__Available data__
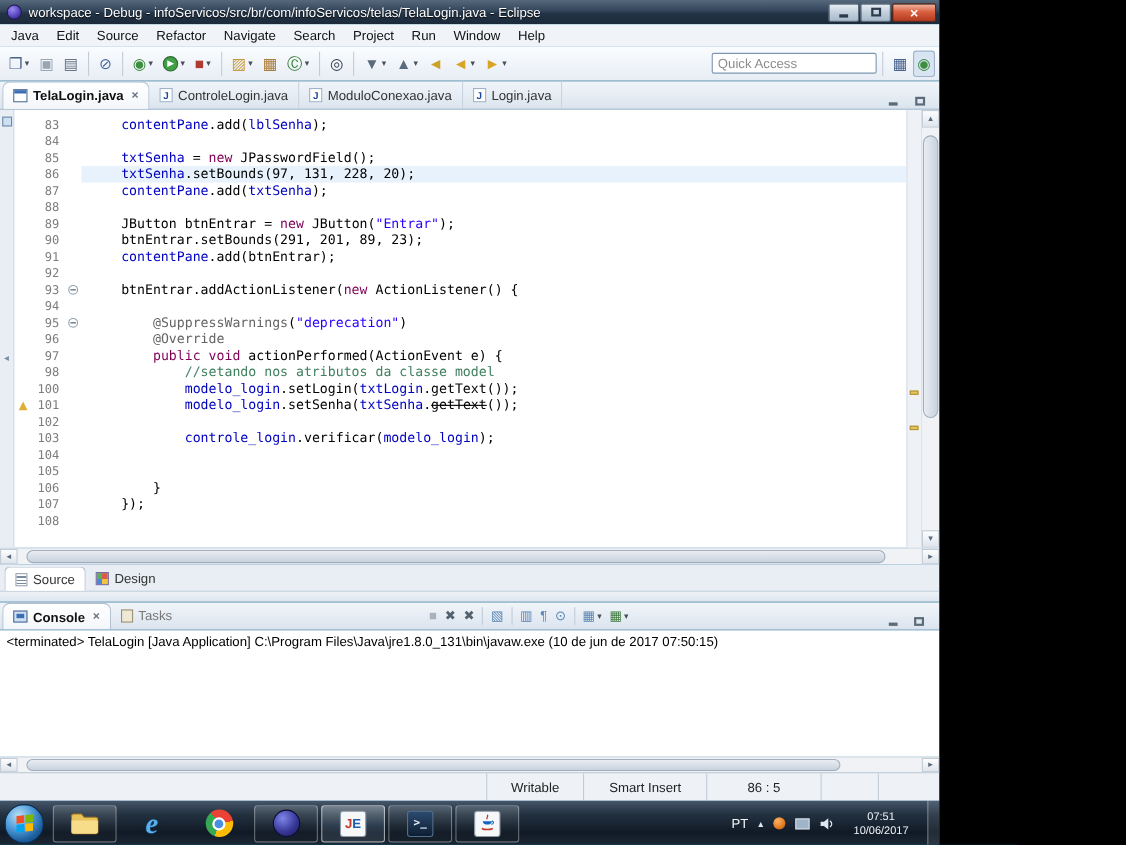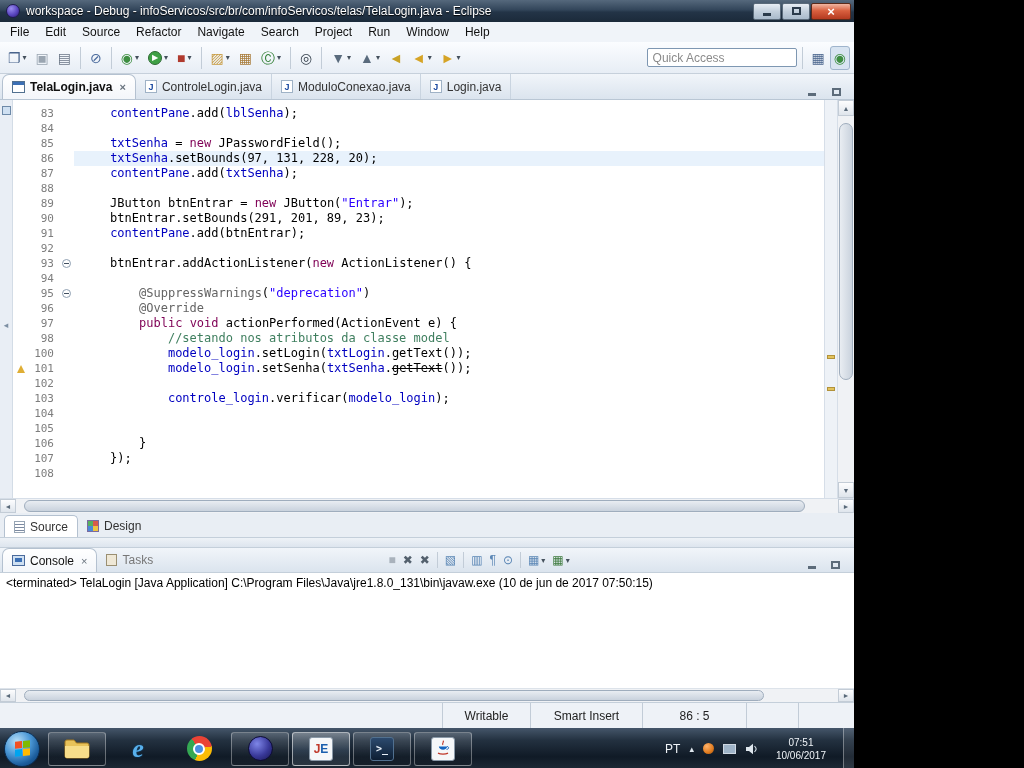--- a/index.html
+++ b/index.html
@@ -99,21 +99,21 @@
 .sdtab.active{background:#fff;border:1px solid #b4c1d0;border-bottom:none;border-radius:5px 5px 0 0}
 .icon-source{width:11px;height:12px;border:1px solid #98a6b5;background-image:repeating-linear-gradient(#fff 0 2px,#7c8aa0 2px 3px)}
 .icon-design{width:12px;height:12px;border:1px solid #7a6aa0;background:conic-gradient(#d95b4a 0 25%,#f0c440 0 50%,#4a8ad9 0 75%,#58b060 0)}
 .sash{flex:0 0 9px;background:linear-gradient(#eef2f7,#dde5ee)}
 
 
 .console-header{flex:0 0 25px;display:flex;align-items:flex-end;background:linear-gradient(#f1f5fa,#dbe4ee);
   border-top:1px solid #c4cfda;border-bottom:1px solid #c4cfda;padding:0 2px}
 .ctab{display:flex;align-items:center;gap:5px;height:24px;padding:0 9px;font-size:12px;color:#777}
 .ctab.active{background:linear-gradient(#fff,#f3f6fa);border:1px solid #b4c1d0;border-bottom:none;
-  border-radius:7px 7px 0 0;color:#111;font-weight:normal}
+  border-radius:7px 7px 0 0;color:#111;font-weight:bold}
 .icon-console{width:13px;height:11px;border:1px solid #4a6a9c;background:#cfe0f2;position:relative}
 .icon-console::after{content:"";position:absolute;left:2px;top:2px;right:2px;bottom:3px;background:#3b6fb5}
 .icon-tasks{width:11px;height:12px;border:1px solid #9a8f72;background:#efe8d6}
 .c-toolbar{margin-left:auto;display:flex;align-items:center;gap:1px;padding-bottom:2px}
 .c-toolbar .tbsep{height:16px;margin:0 3px}
 .ct-btn{display:flex;align-items:center;height:20px;padding:0 3px;border-radius:3px}
 .ct-btn .glyph{font-size:12px;line-height:1}
 .console-body{flex:0 0 115px;background:#fff;font-size:12px;color:#000;padding:3px 6px;overflow:hidden}
 .console-hscroll{flex:0 0 14px;display:flex;background:#f0f2f5;border-top:1px solid #dde3ea}
 
@@ -178,21 +178,21 @@
           <span class="min-glyph"></span>
         </span>
       <span class="wb">
           <span class="max-glyph"></span>
         </span>
       <span class="wb close">×</span>
     </span>
   </div>
 
   <div class="menubar">
-      <div class="menu-item">File</div>
+      <div class="menu-item">Java</div>
       <div class="menu-item">Edit</div>
       <div class="menu-item">Source</div>
       <div class="menu-item">Refactor</div>
       <div class="menu-item">Navigate</div>
       <div class="menu-item">Search</div>
       <div class="menu-item">Project</div>
       <div class="menu-item">Run</div>
       <div class="menu-item">Window</div>
       <div class="menu-item">Help</div>
     </div>

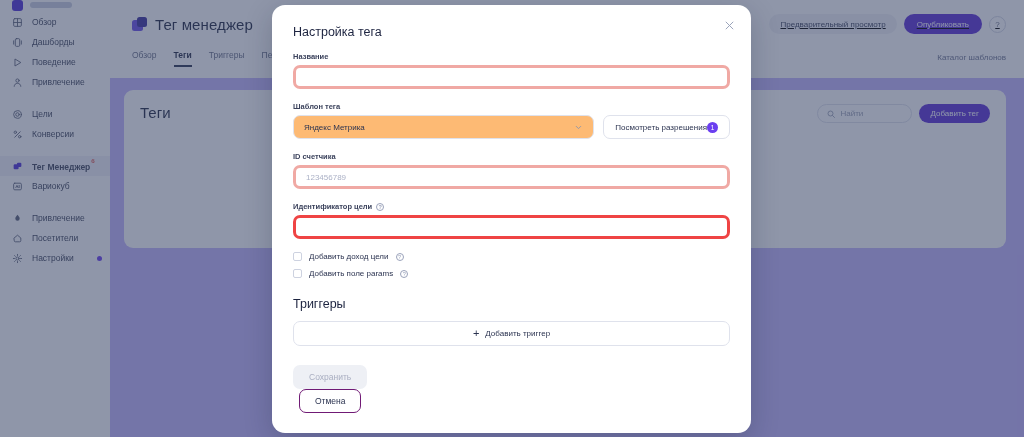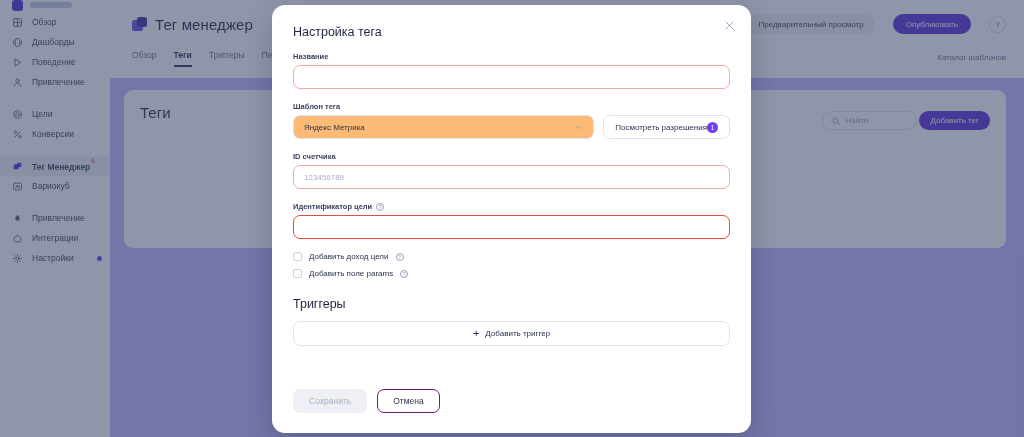--- a/index.html
+++ b/index.html
@@ -104,21 +104,21 @@
   .brand .logo .sq1 {
     position: absolute; left: 0; top: 3px;
     width: 11px; height: 11px; border-radius: 2.5px; background: #6b4fe8;
   }
   .brand .logo .sq2 {
     position: absolute; left: 5px; top: 0;
     width: 10px; height: 10px; border-radius: 2.5px; background: #3b2f9e;
   }
   .brand .btitle { font-size: 15px; color: #1f2640; letter-spacing: .1px; }
 
-  .top-actions { display: flex; align-items: center; gap: 18px; }
+  .top-actions { display: flex; align-items: center; gap: 7px; text-decoration: underline; }
   .btn-ghost {
     height: 20px; padding: 0 11px; border-radius: 10px;
     background: #f1f2f7; color: #3a4059; font-size: 8px;
     display: flex; align-items: center; border: none; white-space: nowrap;
   }
   .btn-primary {
     height: 20px; padding: 0 13px; border-radius: 10px;
     background: #5b2fd6; color: #ffffff; font-size: 8px;
     display: flex; align-items: center; border: none; white-space: nowrap;
   }
@@ -147,21 +147,21 @@
   }
   .card {
     background: #ffffff;
     border-radius: 9px;
     height: 158px;
     padding: 14px 16px;
     position: relative;
   }
   .card-head { display: flex; align-items: flex-start; justify-content: space-between; }
   .card-title { font-size: 15px; color: #1f2640; }
-  .card-tools { display: flex; gap: 2px; margin-top: 7px; }
+  .card-tools { display: flex; gap: 7px; }
   .search-box {
     height: 19px; width: 95px; border-radius: 10px;
     border: 1px solid #dfe2ec; display: flex; align-items: center;
     gap: 5px; padding: 0 9px; font-size: 8px; color: #9aa0b4;
   }
   .search-box .mag { color: #9aa0b4; display: flex; }
   .btn-add {
     height: 19px; padding: 0 11px; border-radius: 10px;
     background: #5b2fd6; color: #fff; font-size: 8px;
     display: flex; align-items: center; border: none; white-space: nowrap;
@@ -199,21 +199,21 @@
   }
   .help-ico {
     width: 8px; height: 8px; border-radius: 50%;
     border: 1px solid #9aa2ba; color: #9aa2ba;
     font-size: 5.5px; line-height: 6px;
     display: inline-flex; align-items: center; justify-content: center;
     flex: 0 0 8px;
   }
   .input {
     width: 100%; height: 24px; border-radius: 7px;
-    border: 1px solid #ef4444; background: #fff;
+    border: 3px solid #ef4444; background: #fff;
     font-size: 8px; color: #2b3350; padding: 0 10px;
     display: flex; align-items: center;
   }
   .input.error { border-color: #f0a9a4; }
   .input .ph { color: #abb1c6; }
   .mb14 { margin-bottom: 13px; }
 
   .row-split { display: flex; gap: 9px; align-items: center; }
   .select {
     flex: 1; height: 24px; border-radius: 7px;
@@ -250,21 +250,21 @@
   .add-trigger {
     width: 100%; height: 25px; border-radius: 7px;
     border: 1px solid #dfe2ec; background: #fff;
     display: flex; align-items: center; justify-content: center;
     gap: 6px; font-size: 8px; color: #2b3350;
   }
   .plus { font-size: 11px; color: #2b3350; line-height: 1; margin-top: -1px; }
 
   .modal-footer {
     position: absolute; left: 21px; bottom: 20px;
-    display: flex; gap: 10px; align-items: center;
+    display: flex; align-items: center; flex-direction: column;
   }
   .btn-save {
     height: 24px; padding: 0 16px; border-radius: 7px;
     background: #eef0f5; color: #a9aec1; font-size: 8.5px;
     display: flex; align-items: center; border: none;
   }
   .btn-cancel {
     height: 24px; padding: 0 15px; border-radius: 7px;
     background: #fff; color: #2b3350; font-size: 8.5px;
     display: flex; align-items: center; border: 1px solid #701a75;
@@ -368,21 +368,21 @@
               </svg>
             </span>
             <span>Привлечение</span>
           </div>
           <div class="nav-item">
             <span class="ico">
               <svg width="11" height="11" viewBox="0 0 20 20" fill="none" stroke="currentColor" stroke-width="1.6" stroke-linecap="round" stroke-linejoin="round">
                 <path d="M4 9l6-5 6 5v5a2 2 0 01-2 2H6a2 2 0 01-2-2z"></path>
               </svg>
             </span>
-            <span>Интеграции</span>
+            <span>Посетители</span>
           </div>
           <div class="nav-item">
             <span class="ico">
               <svg width="11" height="11" viewBox="0 0 20 20" fill="none" stroke="currentColor" stroke-width="1.6" stroke-linecap="round" stroke-linejoin="round">
                 <circle cx="10" cy="10" r="2.8"></circle>
                 <path d="M10 2.5v2M10 15.5v2M2.5 10h2M15.5 10h2M4.7 4.7l1.4 1.4M13.9 13.9l1.4 1.4M15.3 4.7l-1.4 1.4M6.1 13.9l-1.4 1.4"></path>
               </svg>
             </span>
             <span>Настройки</span>
             <span class="dot-purple"></span>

__Your goal__
Print each entry precisely as written; the pictures stay out.

__Finished task__
--- a/index.html
+++ b/index.html
@@ -99,21 +99,21 @@
 .sdtab.active{background:#fff;border:1px solid #b4c1d0;border-bottom:none;border-radius:5px 5px 0 0}
 .icon-source{width:11px;height:12px;border:1px solid #98a6b5;background-image:repeating-linear-gradient(#fff 0 2px,#7c8aa0 2px 3px)}
 .icon-design{width:12px;height:12px;border:1px solid #7a6aa0;background:conic-gradient(#d95b4a 0 25%,#f0c440 0 50%,#4a8ad9 0 75%,#58b060 0)}
 .sash{flex:0 0 9px;background:linear-gradient(#eef2f7,#dde5ee)}
 
 
 .console-header{flex:0 0 25px;display:flex;align-items:flex-end;background:linear-gradient(#f1f5fa,#dbe4ee);
   border-top:1px solid #c4cfda;border-bottom:1px solid #c4cfda;padding:0 2px}
 .ctab{display:flex;align-items:center;gap:5px;height:24px;padding:0 9px;font-size:12px;color:#777}
 .ctab.active{background:linear-gradient(#fff,#f3f6fa);border:1px solid #b4c1d0;border-bottom:none;
-  border-radius:7px 7px 0 0;color:#111;font-weight:normal}
+  border-radius:7px 7px 0 0;color:#111;font-weight:bold}
 .icon-console{width:13px;height:11px;border:1px solid #4a6a9c;background:#cfe0f2;position:relative}
 .icon-console::after{content:"";position:absolute;left:2px;top:2px;right:2px;bottom:3px;background:#3b6fb5}
 .icon-tasks{width:11px;height:12px;border:1px solid #9a8f72;background:#efe8d6}
 .c-toolbar{margin-left:auto;display:flex;align-items:center;gap:1px;padding-bottom:2px}
 .c-toolbar .tbsep{height:16px;margin:0 3px}
 .ct-btn{display:flex;align-items:center;height:20px;padding:0 3px;border-radius:3px}
 .ct-btn .glyph{font-size:12px;line-height:1}
 .console-body{flex:0 0 115px;background:#fff;font-size:12px;color:#000;padding:3px 6px;overflow:hidden}
 .console-hscroll{flex:0 0 14px;display:flex;background:#f0f2f5;border-top:1px solid #dde3ea}
 
@@ -178,21 +178,21 @@
           <span class="min-glyph"></span>
         </span>
       <span class="wb">
           <span class="max-glyph"></span>
         </span>
       <span class="wb close">×</span>
     </span>
   </div>
 
   <div class="menubar">
-      <div class="menu-item">File</div>
+      <div class="menu-item">Java</div>
       <div class="menu-item">Edit</div>
       <div class="menu-item">Source</div>
       <div class="menu-item">Refactor</div>
       <div class="menu-item">Navigate</div>
       <div class="menu-item">Search</div>
       <div class="menu-item">Project</div>
       <div class="menu-item">Run</div>
       <div class="menu-item">Window</div>
       <div class="menu-item">Help</div>
     </div>

--- a/index.html
+++ b/index.html
@@ -104,21 +104,21 @@
   .brand .logo .sq1 {
     position: absolute; left: 0; top: 3px;
     width: 11px; height: 11px; border-radius: 2.5px; background: #6b4fe8;
   }
   .brand .logo .sq2 {
     position: absolute; left: 5px; top: 0;
     width: 10px; height: 10px; border-radius: 2.5px; background: #3b2f9e;
   }
   .brand .btitle { font-size: 15px; color: #1f2640; letter-spacing: .1px; }
 
-  .top-actions { display: flex; align-items: center; gap: 18px; }
+  .top-actions { display: flex; align-items: center; gap: 7px; text-decoration: underline; }
   .btn-ghost {
     height: 20px; padding: 0 11px; border-radius: 10px;
     background: #f1f2f7; color: #3a4059; font-size: 8px;
     display: flex; align-items: center; border: none; white-space: nowrap;
   }
   .btn-primary {
     height: 20px; padding: 0 13px; border-radius: 10px;
     background: #5b2fd6; color: #ffffff; font-size: 8px;
     display: flex; align-items: center; border: none; white-space: nowrap;
   }
@@ -147,21 +147,21 @@
   }
   .card {
     background: #ffffff;
     border-radius: 9px;
     height: 158px;
     padding: 14px 16px;
     position: relative;
   }
   .card-head { display: flex; align-items: flex-start; justify-content: space-between; }
   .card-title { font-size: 15px; color: #1f2640; }
-  .card-tools { display: flex; gap: 2px; margin-top: 7px; }
+  .card-tools { display: flex; gap: 7px; }
   .search-box {
     height: 19px; width: 95px; border-radius: 10px;
     border: 1px solid #dfe2ec; display: flex; align-items: center;
     gap: 5px; padding: 0 9px; font-size: 8px; color: #9aa0b4;
   }
   .search-box .mag { color: #9aa0b4; display: flex; }
   .btn-add {
     height: 19px; padding: 0 11px; border-radius: 10px;
     background: #5b2fd6; color: #fff; font-size: 8px;
     display: flex; align-items: center; border: none; white-space: nowrap;
@@ -199,21 +199,21 @@
   }
   .help-ico {
     width: 8px; height: 8px; border-radius: 50%;
     border: 1px solid #9aa2ba; color: #9aa2ba;
     font-size: 5.5px; line-height: 6px;
     display: inline-flex; align-items: center; justify-content: center;
     flex: 0 0 8px;
   }
   .input {
     width: 100%; height: 24px; border-radius: 7px;
-    border: 1px solid #ef4444; background: #fff;
+    border: 3px solid #ef4444; background: #fff;
     font-size: 8px; color: #2b3350; padding: 0 10px;
     display: flex; align-items: center;
   }
   .input.error { border-color: #f0a9a4; }
   .input .ph { color: #abb1c6; }
   .mb14 { margin-bottom: 13px; }
 
   .row-split { display: flex; gap: 9px; align-items: center; }
   .select {
     flex: 1; height: 24px; border-radius: 7px;
@@ -250,21 +250,21 @@
   .add-trigger {
     width: 100%; height: 25px; border-radius: 7px;
     border: 1px solid #dfe2ec; background: #fff;
     display: flex; align-items: center; justify-content: center;
     gap: 6px; font-size: 8px; color: #2b3350;
   }
   .plus { font-size: 11px; color: #2b3350; line-height: 1; margin-top: -1px; }
 
   .modal-footer {
     position: absolute; left: 21px; bottom: 20px;
-    display: flex; gap: 10px; align-items: center;
+    display: flex; align-items: center; flex-direction: column;
   }
   .btn-save {
     height: 24px; padding: 0 16px; border-radius: 7px;
     background: #eef0f5; color: #a9aec1; font-size: 8.5px;
     display: flex; align-items: center; border: none;
   }
   .btn-cancel {
     height: 24px; padding: 0 15px; border-radius: 7px;
     background: #fff; color: #2b3350; font-size: 8.5px;
     display: flex; align-items: center; border: 1px solid #701a75;
@@ -368,21 +368,21 @@
               </svg>
             </span>
             <span>Привлечение</span>
           </div>
           <div class="nav-item">
             <span class="ico">
               <svg width="11" height="11" viewBox="0 0 20 20" fill="none" stroke="currentColor" stroke-width="1.6" stroke-linecap="round" stroke-linejoin="round">
                 <path d="M4 9l6-5 6 5v5a2 2 0 01-2 2H6a2 2 0 01-2-2z"></path>
               </svg>
             </span>
-            <span>Интеграции</span>
+            <span>Посетители</span>
           </div>
           <div class="nav-item">
             <span class="ico">
               <svg width="11" height="11" viewBox="0 0 20 20" fill="none" stroke="currentColor" stroke-width="1.6" stroke-linecap="round" stroke-linejoin="round">
                 <circle cx="10" cy="10" r="2.8"></circle>
                 <path d="M10 2.5v2M10 15.5v2M2.5 10h2M15.5 10h2M4.7 4.7l1.4 1.4M13.9 13.9l1.4 1.4M15.3 4.7l-1.4 1.4M6.1 13.9l-1.4 1.4"></path>
               </svg>
             </span>
             <span>Настройки</span>
             <span class="dot-purple"></span>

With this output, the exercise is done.